Source code for curveball.plots

#!/usr/bin/env python
# -*- coding: utf-8 -*-

# This file is part of curveball.
# https://github.com/yoavram/curveball

# Licensed under the MIT license:
# http://www.opensource.org/licenses/MIT-license
# Copyright (c) 2015, Yoav Ram <yoav@yoavram.com>
from __future__ import division
from builtins import range
from past.utils import old_div
import copy
import numpy as np
import scipy.stats
import matplotlib as mpl
import matplotlib.pyplot as plt
try:
	from pandas.plotting import lag_plot # py3.6
except ImportError:
	from pandas.tools.plotting import lag_plot # py3.5
import seaborn as sns
sns.set_style("ticks")

from matplotlib.patches import RegularPolygon
from string import ascii_uppercase


[docs]def plot_wells(df, x='Time', y='OD', plot_func=plt.plot, output_filename=None):
	"""Plot a grid of plots, one for each well in the plate.

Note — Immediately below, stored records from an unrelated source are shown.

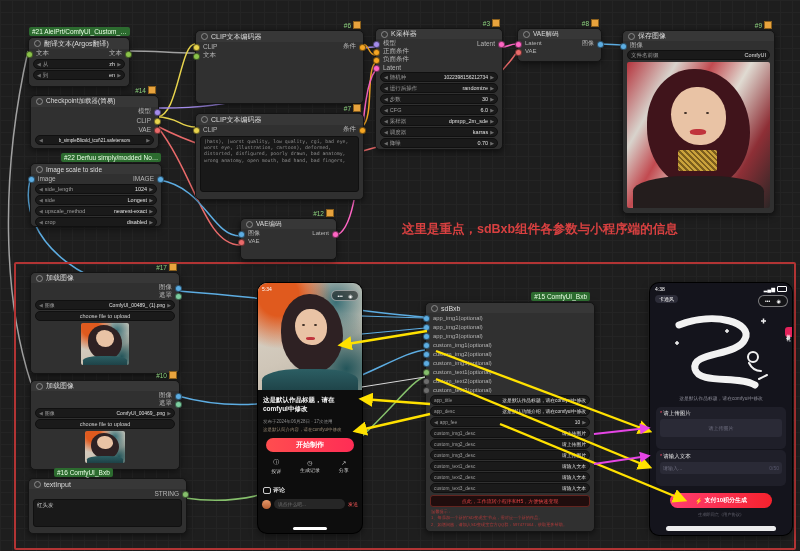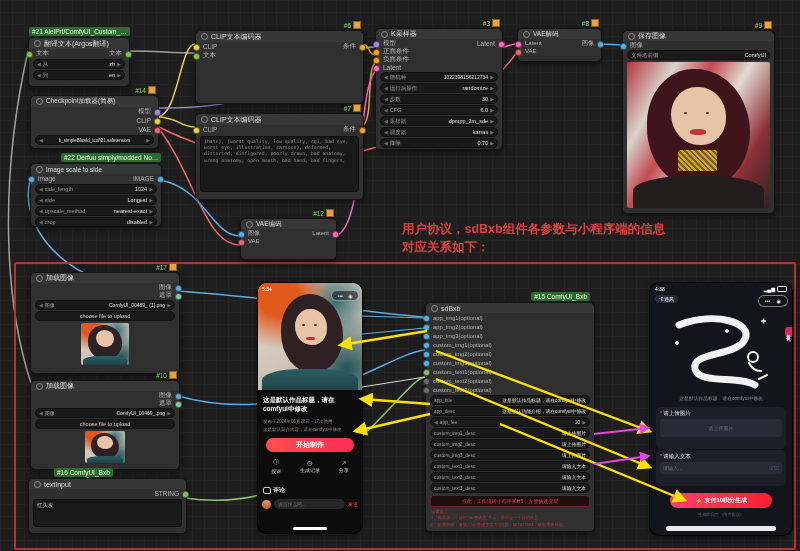--- a/index.html
+++ b/index.html
@@ -121,7 +121,7 @@
 
 <div class="redbox" style="left:14px;top:262px;width:778px;height:284px;"></div>
 <div class="anno" style="left:402px;top:220px;">
-  <div>用户协议，sdBxb组件各参数与小程序端的信息</div>
+  <div>这里是重点，sdBxb组件各参数与小程序端的信息</div>
   <div>对应关系如下：</div>
 </div>
 

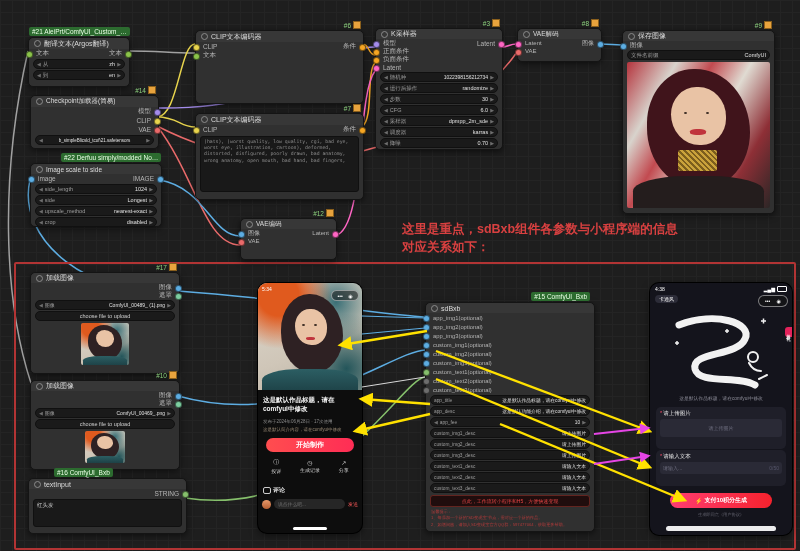--- a/index.html
+++ b/index.html
@@ -122,7 +122,6 @@
 <div class="redbox" style="left:14px;top:262px;width:778px;height:284px;"></div>
 <div class="anno" style="left:402px;top:220px;">
   <div>这里是重点，sdBxb组件各参数与小程序端的信息</div>
-  <div>对应关系如下：</div>
 </div>
 
 <div class="nd" style="left:28px;top:37px;width:100px;height:48px;">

	The facetting is done by the ``Row`` and ``Col`` columns of `df`.
	The colors are given by the ``Color`` column, 
	the labels of the colors are given by the ``Strain`` column.
	If ``Strain`` is missing then the coloring is done by the ``Well`` column.

	Parameters
	----------
	df : pandas.DataFrame
		growth curve data, see :py:mod:`curveball.ioutils` for a detailed definition.
	x : str, optional
		name of column for x-axis, defaults to ``Time``.
	y : str, optional
		name of column for y-axis, defaults to ``OD``.
	plot_func : func, optional
		function to use for plotting, defaults to :py:func:`matplotlib.pyplot.plot`
	output_filename : str, optional 
		filename to save the resulting figure; if not given, figure is not saved.

	Returns
	-------
	seaborn.FacetGrid
		figure object.
	"""
	if 'Strain' in df:
		hue = 'Strain'
		palette = df.Color.unique() if 'Color' in df else sns.color_palette()
		hue_order = df.Strain.unique()
		palette[palette == '#ffffff'] = '#000000'
	else:
		hue = 'Well'
		palette = sns.color_palette()
		hue_order = df.Well
	height = len(df.Row.unique())
	width = len(df.Col.unique())
	g = sns.FacetGrid(df, hue=hue, col='Col', row='Row',
                      palette=palette, hue_order=hue_order,
                      sharex=True, sharey=True, height=1,
                      aspect=old_div(width,float(height)), despine=True,margin_titles=True)
	g.map(plot_func, x, y)
	g.fig.set_figwidth(width)
	g.fig.set_figheight(height)
	plt.locator_params(nbins=4) # 4 ticks is enough
	g.set_axis_labels('','') 	# remove facets axis labels
	g.fig.text(0.5, 0, x, size='x-large') # xlabel
	g.fig.text(-0.01, 0.5, y, size='x-large', rotation='vertical') # ylabel
	if output_filename:
		g.savefig(output_filename, bbox_inches='tight', pad_inches=1)
	return g


[docs]def plot_strains(data, x='Time', y='OD', plot_func=plt.plot, by=None, agg_func=np.mean, hue='Strain', color=None, output_filename=None, **kwargs):
	"""Aggregate by strain and plot the results on one figure with different color for each strain.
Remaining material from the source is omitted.